This week’s update is going to be a short one, mostly because I don’t have much ground to cover that I didn’t talk about last week.
First, I’d like to share my jubilation on yet another platform that holy shit I broke 20,000 words.
This isn’t the first time I’ve done 20k on a project, I’ll admit, but those other times were mostly fanfiction series or stabs at my opus that usually fizzled out shortly thereafter. This is the first time that I’ve looked at my word count and been seriously, incredibly proud of myself. And that’s less because of the milestone itself than the labor and preparation that went into it, as well as the fact that I’ve gotten this far and I still have the creative energy and a vision to keep going.
That is what’s new to me. That is what has me beyond pumped.

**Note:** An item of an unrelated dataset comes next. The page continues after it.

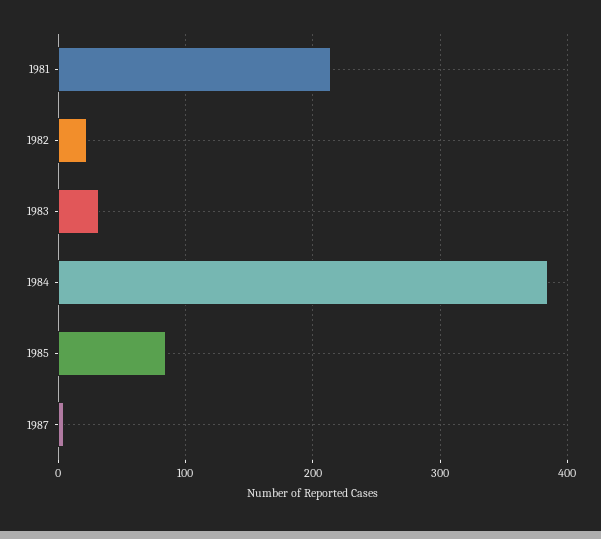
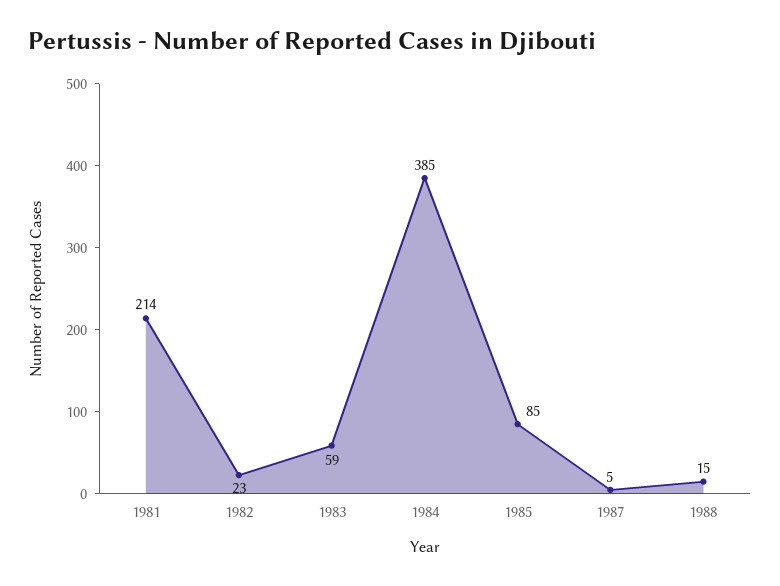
1983: 30 -> 59
1988: none -> 15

That said, I had a really bad day yesterday. I had some pretty severe pain in my right ear that turned out to be an infection that kept me fairly well distracted most of the day. Even after it subsided, I struggled hard with getting words out. After two and a half hours and a net word count of 580, I closed my laptop and went to sleep.

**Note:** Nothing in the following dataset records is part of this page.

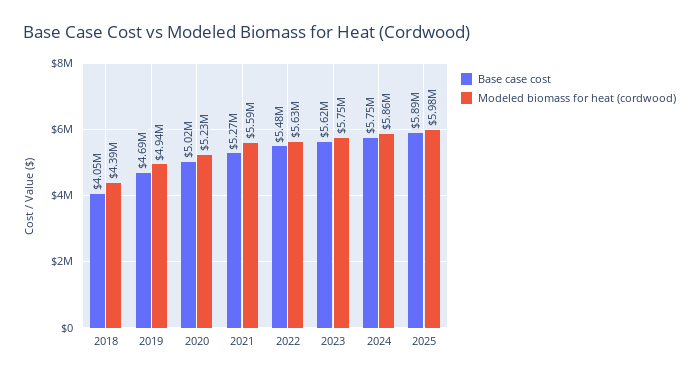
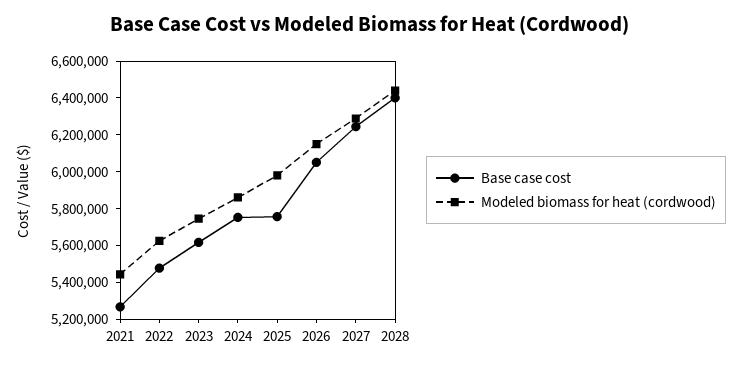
Base case cost, 2018: 4050000 -> none
Modeled biomass for heat (cordwood), 2018: 4390000 -> none
Base case cost, 2019: 4690000 -> none
Modeled biomass for heat (cordwood), 2019: 4940000 -> none
Base case cost, 2020: 5020000 -> none
Modeled biomass for heat (cordwood), 2020: 5230000 -> none
Modeled biomass for heat (cordwood), 2021: 5590000 -> 5450000
Base case cost, 2025: 5890000 -> 5750000
Base case cost, 2026: none -> 6050000
Modeled biomass for heat (cordwood), 2026: none -> 6150000
Base case cost, 2027: none -> 6250000
Modeled biomass for heat (cordwood), 2027: none -> 6300000
Base case cost, 2028: none -> 6400000
Modeled biomass for heat (cordwood), 2028: none -> 6450000

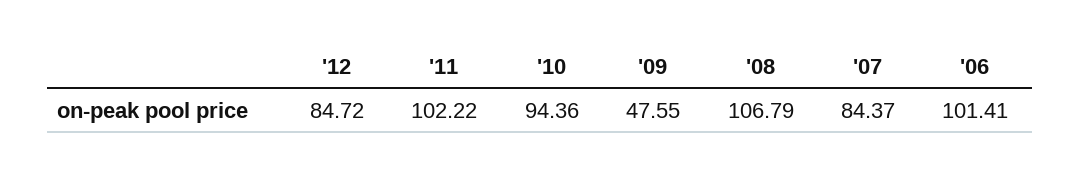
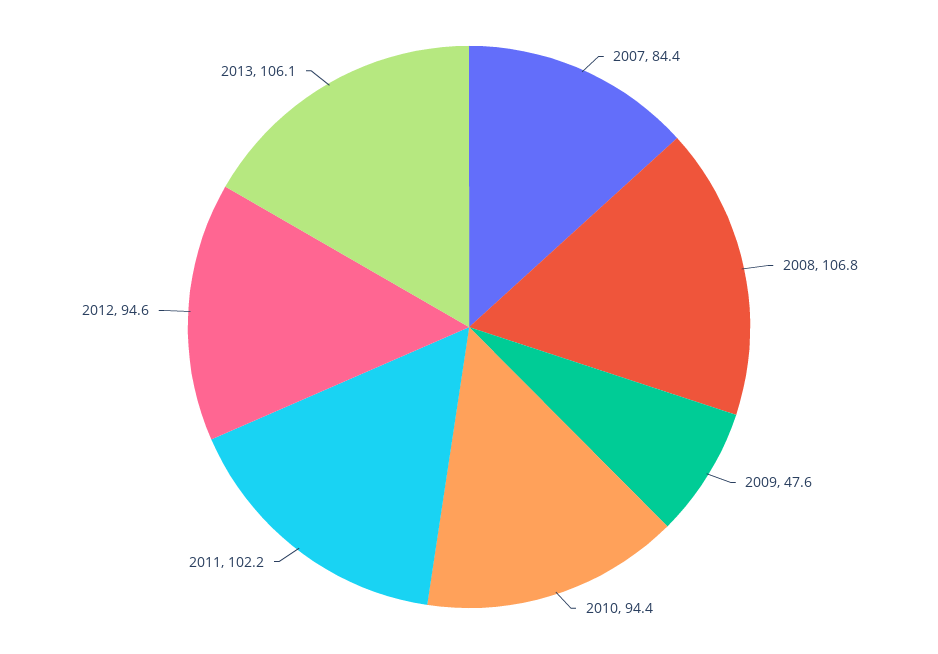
'12: 84.72 -> 94.6
'06: 101.41 -> none
2013: none -> 106.1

And you know what? I didn’t feel guilty about it.
Maybe a year ago or six months ago I would have tried to wring another thousand words out of the bone dry sponge that was my brain, but this time I looked at all the successes I’ve had in just two short weeks. I remembered just this past Saturday when I wrote 3800 without really even batting an eye. I told myself that even if I remain helplessly stuck in this scene, I have a 20 page outline I can fall back on to find a place where I can start fresh.
I tell you what, I slept like a baby.
Then, I woke up this morning, listened to some of my favorite podcasts, daydreamed about what it would be like to be a full-time writer one day, ate my breakfast sandwich, and got to work.
I think we all, at some point or another, forget that self-care has to be an integral part of our writing process. I know none of us want to burn ourselves out, or work ourselves into stress related illnesses. And so we have to allow ourselves the ability to say, “No, not today,” without getting down on ourselves about it.
It was a lesson I didn’t even realized I learned, but I am all the happier for it.